In some embodiments, the method further comprises:

and defining a type mark field dim in the grid cell gridcell, wherein the type mark field dim is used for distinguishing the two-dimensional coordinate information from the grid cell gridcell corresponding to the three-dimensional coordinate information.

In some embodiments, the longitude and latitude partitioning code field code in the grid cell gridcell is stored in the longitude and latitude partitioning code field code by combining the longitude code and the latitude code into a one-dimensional binary code through Morton coding.

In some embodiments, the coefficient database has a trellis-encoding algorithm stored therein;

the step of converting the two-dimensional coordinate information or the three-dimensional coordinate information into the Beidou subdivision grid codes of the corresponding levels comprises the following steps:

and calling a grid coding algorithm stored in a relational database, and converting the two-dimensional coordinate information or the three-dimensional coordinate information into the Beidou subdivision grid codes of the corresponding levels.

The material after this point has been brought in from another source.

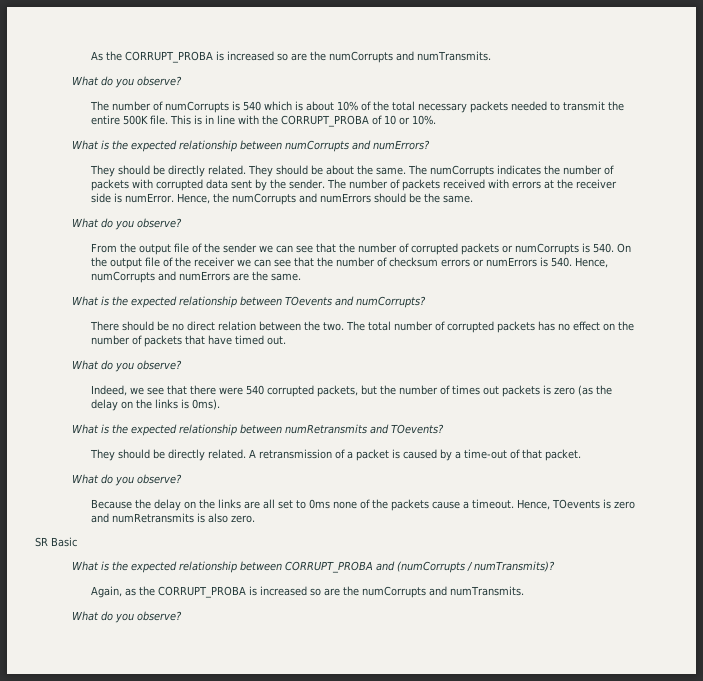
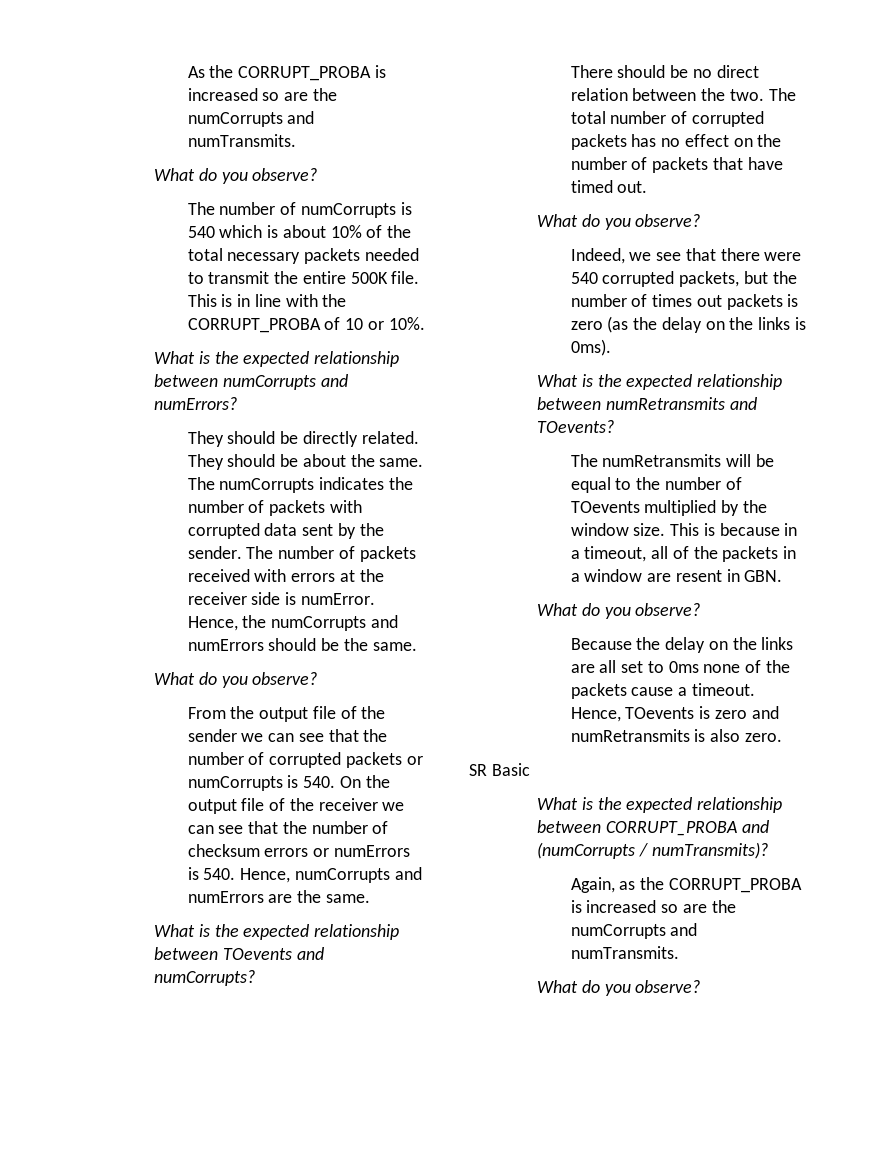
- They should be directly related. A retransmission of a packet is caused by a time-out of that packet.
+ The numRetransmits will be equal to the number of TOevents multiplied by the window size. This is because in a timeout, all of the packets in a window are resent in GBN.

In some embodiments, the obtaining two-dimensional coordinate information or three-dimensional coordinate information in the relational database includes:

obtaining a tb _ location table in the relational database, and determining the longitude and the latitude of the current coordinate information according to the lng field and the lat field in the tb _ location table;

and determining the elevation of the current coordinate information according to the height field in the tb _ location table.

In some embodiments, the method further comprises:

and packaging the non-point elements in the relational database and the corresponding grid cells together to generate a grid set georgrid comprising the non-point elements and the grid cell set.

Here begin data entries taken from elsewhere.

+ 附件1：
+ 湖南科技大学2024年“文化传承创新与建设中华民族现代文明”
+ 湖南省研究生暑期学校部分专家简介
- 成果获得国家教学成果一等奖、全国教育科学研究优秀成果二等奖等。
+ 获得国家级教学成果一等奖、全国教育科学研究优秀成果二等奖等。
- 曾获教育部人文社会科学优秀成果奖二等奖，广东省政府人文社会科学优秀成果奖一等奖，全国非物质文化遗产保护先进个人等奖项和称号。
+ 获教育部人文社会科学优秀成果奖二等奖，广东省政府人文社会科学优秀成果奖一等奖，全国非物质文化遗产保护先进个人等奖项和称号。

In some embodiments, the grid set georgrid includes a plurality of grid cells gridcell at different levels and a plurality of different grid cells gridcell at the same level.

In a second aspect of the present disclosure, there is provided a storage device of a beidou grid data model in a database, including:

the information acquisition module is used for acquiring two-dimensional coordinate information or three-dimensional coordinate information in a relational database, wherein the two-dimensional coordinate information or the three-dimensional coordinate information is stored in the relational database in a tb _ location table form;

the hierarchy determining module is used for determining the corresponding hierarchy of the Beidou subdivision grid codes according to the actual application scene of the two-dimensional coordinate information or the three-dimensional coordinate information and generating corresponding hierarchy field levels;

the encoding module is used for converting the two-dimensional coordinate information or the three-dimensional coordinate information into Beidou subdivision grid codes of corresponding levels and generating corresponding longitude and latitude subdivision encoding field codes and elevation subdivision encoding field zcodes;

and the data storage module is used for packaging the hierarchy field level, the longitude and latitude division coding field code and the elevation division coding field zcode into a same field grid, storing the field grid in a tb _ location table corresponding to the two-dimensional coordinate information or the three-dimensional coordinate information in the relational database, and generating grid cells.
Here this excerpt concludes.